Today’s chat is about insecurities:

First of all, do you struggle with “Insecurity” issues?
If no, why not?
If yes, can you tell of a specific situation that happened to you that brought out your insecurities (the more details, the better).

I do not usually struggle with insecurity or lack of confidence, I tend to be overly confident. Some have called me fearless. In truth, little scares me. When I find my heart trembling with fear, I’m quick to turn to God for confidence.

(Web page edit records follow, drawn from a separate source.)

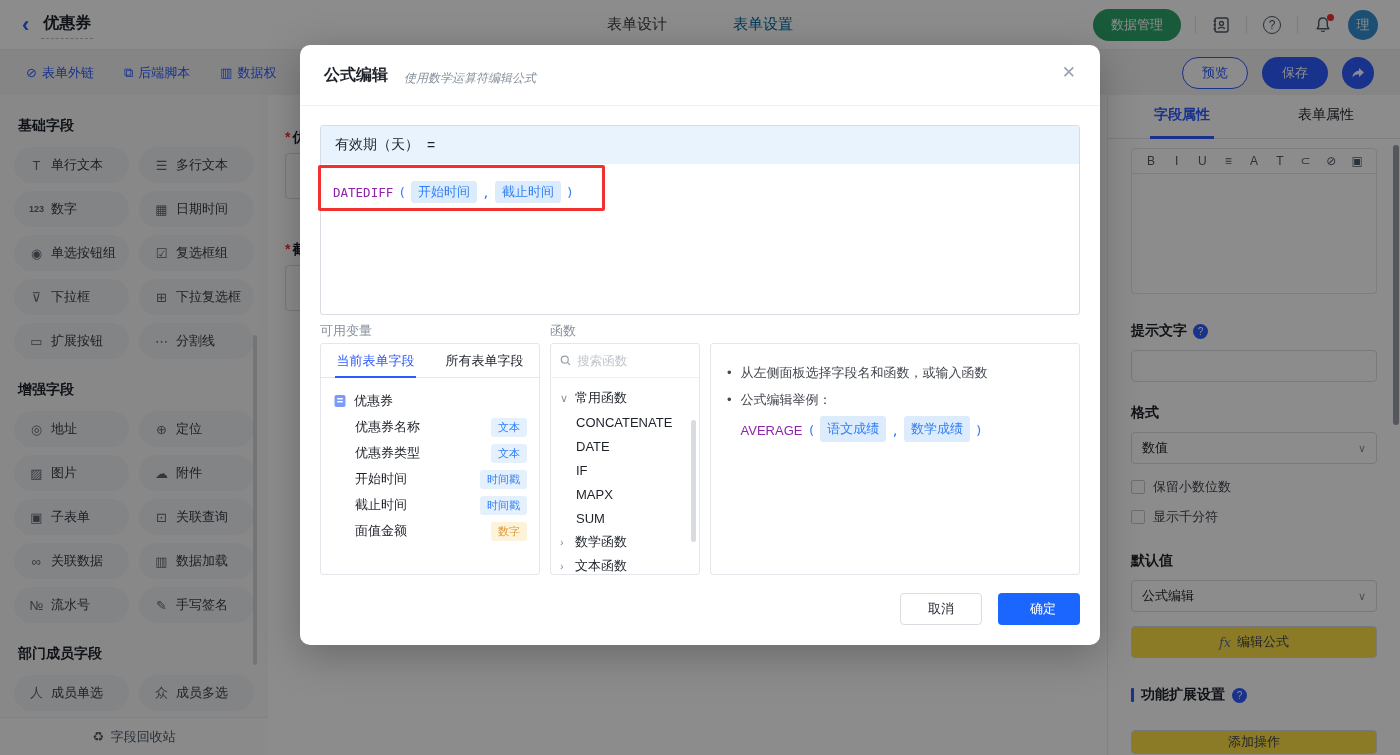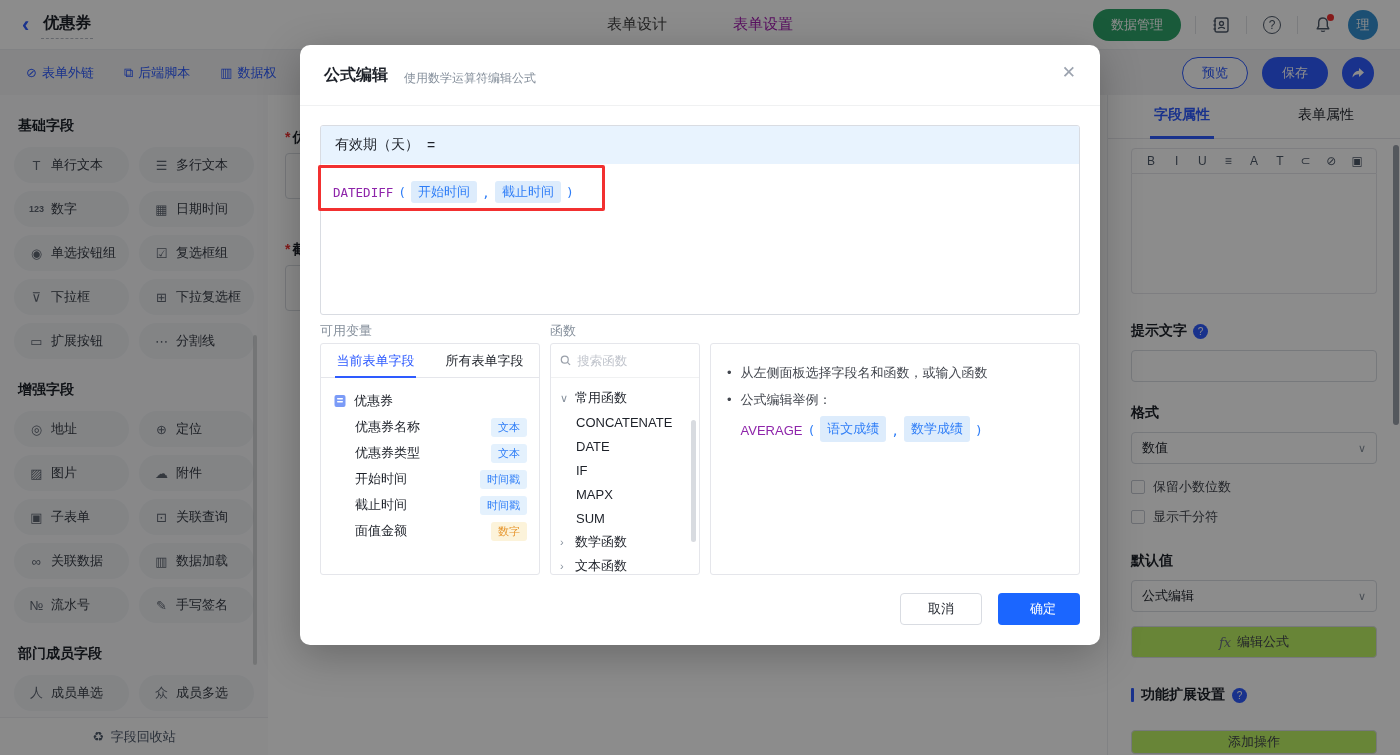"表单设置" .top-tab { color: #a21caf -> #0369a1 }
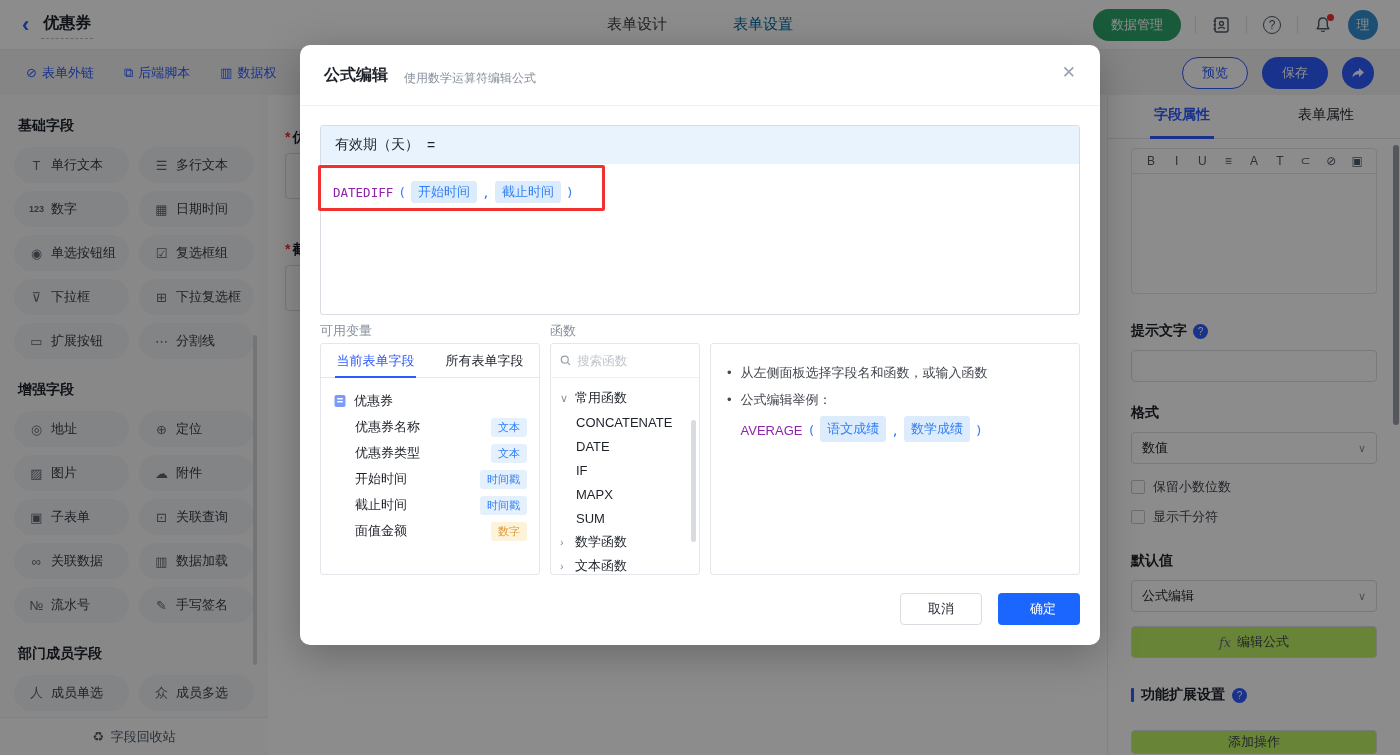"使用数学运算符编辑公式" .m-sub { font-style: none -> italic }
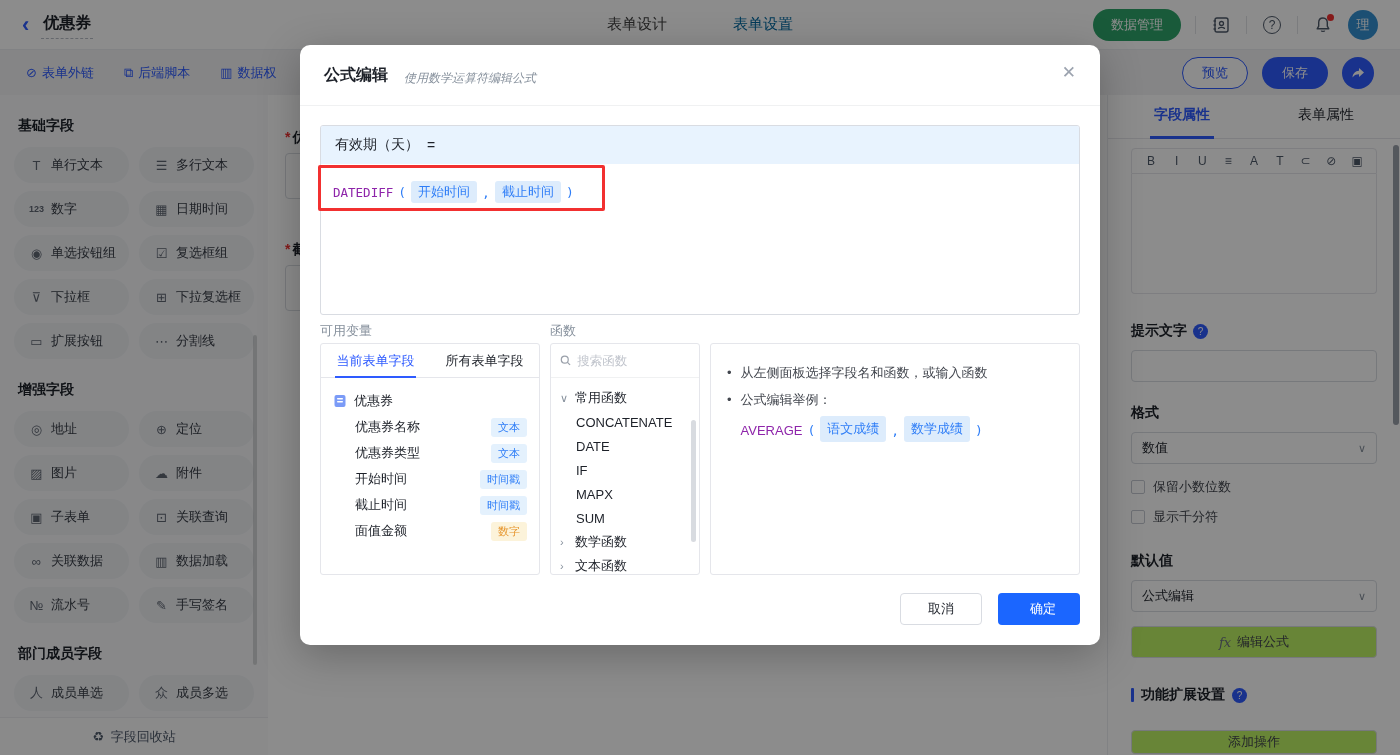"fx" .rp-btn { background: #bef264 -> #fde047 }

There have been exceptions. Years and years ago, before I married and “settled down” I spent some time traveling with Ringling Brothers. One Sunday afternoon, between shows, a friend wanted to introduce me to the flying trapeze. I tried to climb the rope ladder and froze about half way up. I wasn’t about to go higher and I was afraid to come down. I don’t go off the high dive at the pool because once you’re up there, down is the only place to go. Maybe it’s control issues. I don’t snow ski because releasing myself at the top of a steep, slippery surface loaded with dangerous hazards like rocks and trees and turning myself over to the forces of gravity seems foolish. Some of the hazards are hidden or too subtle to avoid during a rapid descent. Why tempt fate?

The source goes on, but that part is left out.